What is required: Every line of the material below that holds the string "Black" should be copied.

Materials provided:
■ ■ ■ ■

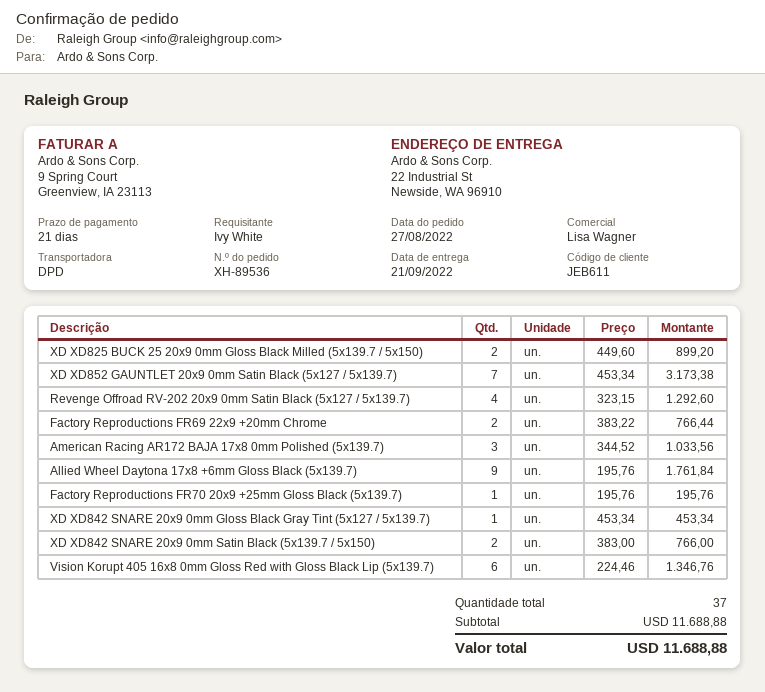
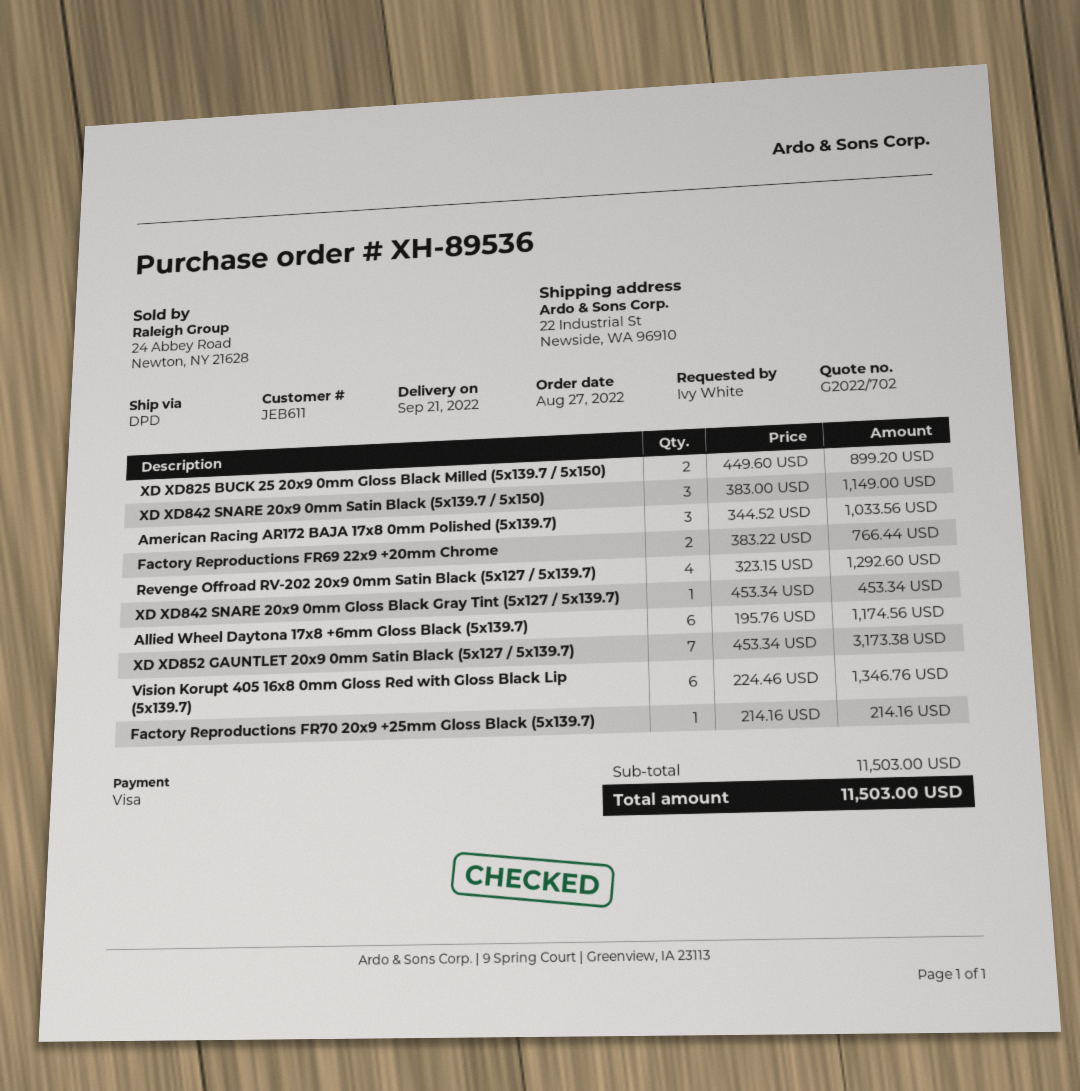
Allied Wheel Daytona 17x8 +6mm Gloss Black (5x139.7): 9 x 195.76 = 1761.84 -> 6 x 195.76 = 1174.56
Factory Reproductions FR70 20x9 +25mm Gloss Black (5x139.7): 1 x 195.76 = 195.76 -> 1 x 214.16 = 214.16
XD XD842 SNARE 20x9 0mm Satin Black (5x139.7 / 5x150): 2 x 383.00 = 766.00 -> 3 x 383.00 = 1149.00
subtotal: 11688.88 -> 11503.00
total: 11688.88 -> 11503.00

■ ■ ■ ■

Final answer:
Allied Wheel Daytona 17x8 +6mm Gloss Black (5x139.7): 9 x 195.76 = 1761.84 -> 6 x 195.76 = 1174.56
Factory Reproductions FR70 20x9 +25mm Gloss Black (5x139.7): 1 x 195.76 = 195.76 -> 1 x 214.16 = 214.16
XD XD842 SNARE 20x9 0mm Satin Black (5x139.7 / 5x150): 2 x 383.00 = 766.00 -> 3 x 383.00 = 1149.00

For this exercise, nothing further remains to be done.